Friday 20 November 2020

New Designers. Old Stereotypes.

"In a survey I undertook at the beginning of the course (…) ‘Design for An Aging Population’, I asked students to write down three words that describe an elderly person. Almost three quarters of their responses had negative associations revolving around words like weak, slow, and feeble. (...) But it was during the presentations of their ‘aging suits’ that I realized how ingrained ageism is within our society."
Glen Hougan



photograph by Helen Levitt via

Thursday 19 November 2020

Language in 3.5 Million Books... Beautiful Women and Brave Men

Analysing a data set of 3.5 million books (using an AI), fiction and non-fiction, published in English between 1900 and 2008, a research team extracted adjectives and verbs that were associated with gender-specific nouns (e.g. daughter, boy) and examined whether the sentiment was positive, neutral or negative.

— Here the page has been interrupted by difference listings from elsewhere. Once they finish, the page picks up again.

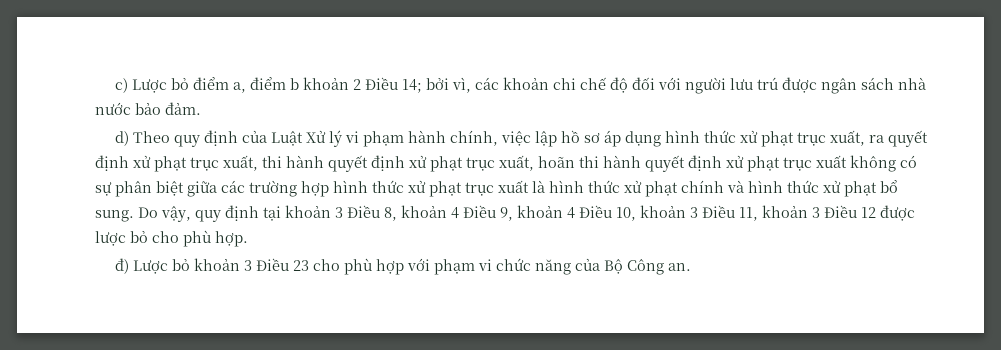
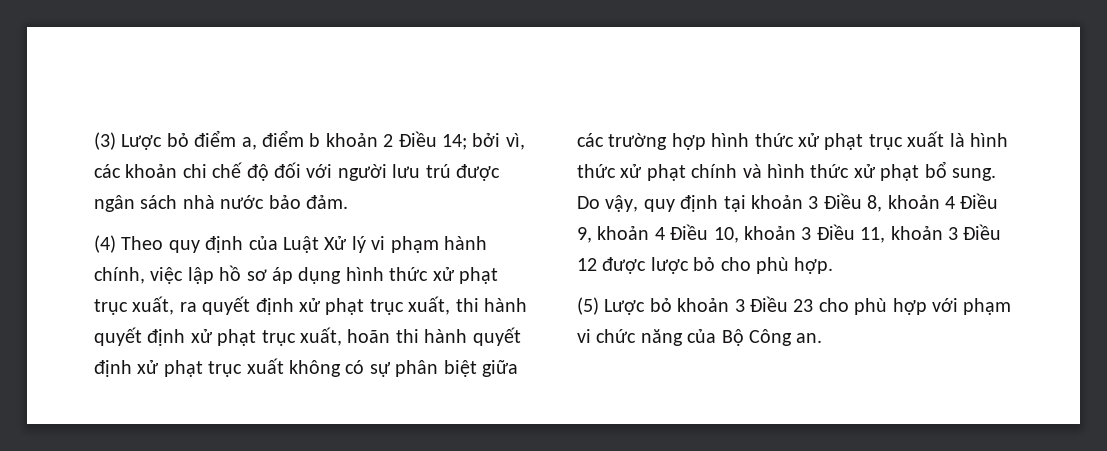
- c) Lược bỏ điểm a, điểm b khoản 2 Điều 14; bởi vì, các khoản chi chế độ đối với người lưu trú được ngân sách nhà nước bảo đảm.
+ (3) Lược bỏ điểm a, điểm b khoản 2 Điều 14; bởi vì, các khoản chi chế độ đối với người lưu trú được ngân sách nhà nước bảo đảm.
- d) Theo quy định của Luật Xử lý vi phạm hành chính, việc lập hồ sơ áp dụng hình thức xử phạt trục xuất, ra quyết định xử phạt trục xuất, thi hành quyết định xử phạt trục xuất, hoãn thi hành quyết định xử phạt trục xuất không có sự phân biệt giữa các trường hợp hình thức xử phạt trục xuất là hình thức xử phạt chính và hình thức xử phạt bổ sung.
+ (4) Theo quy định của Luật Xử lý vi phạm hành chính, việc lập hồ sơ áp dụng hình thức xử phạt trục xuất, ra quyết định xử phạt trục xuất, thi hành quyết định xử phạt trục xuất, hoãn thi hành quyết định xử phạt trục xuất không có sự phân biệt giữa các trường hợp hình thức xử phạt trục xuất là hình thức xử phạt chính và hình thức xử phạt bổ sung.
- đ) Lược bỏ khoản 3 Điều 23 cho phù hợp với phạm vi chức năng của Bộ Công an.
+ (5) Lược bỏ khoản 3 Điều 23 cho phù hợp với phạm vi chức năng của Bộ Công an.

They came to the conclusion that words chosen for women primarily described their appearance (negative verbs five times the frequency for females than males, positive and neutral adjectives twice as often in descriptions of women) while adjectives chosen for men referred to their behaviour and personal qualities. Women were mostly "beautiful" and "sexy" while men were "righteous", "rational" and "brave" (via and via).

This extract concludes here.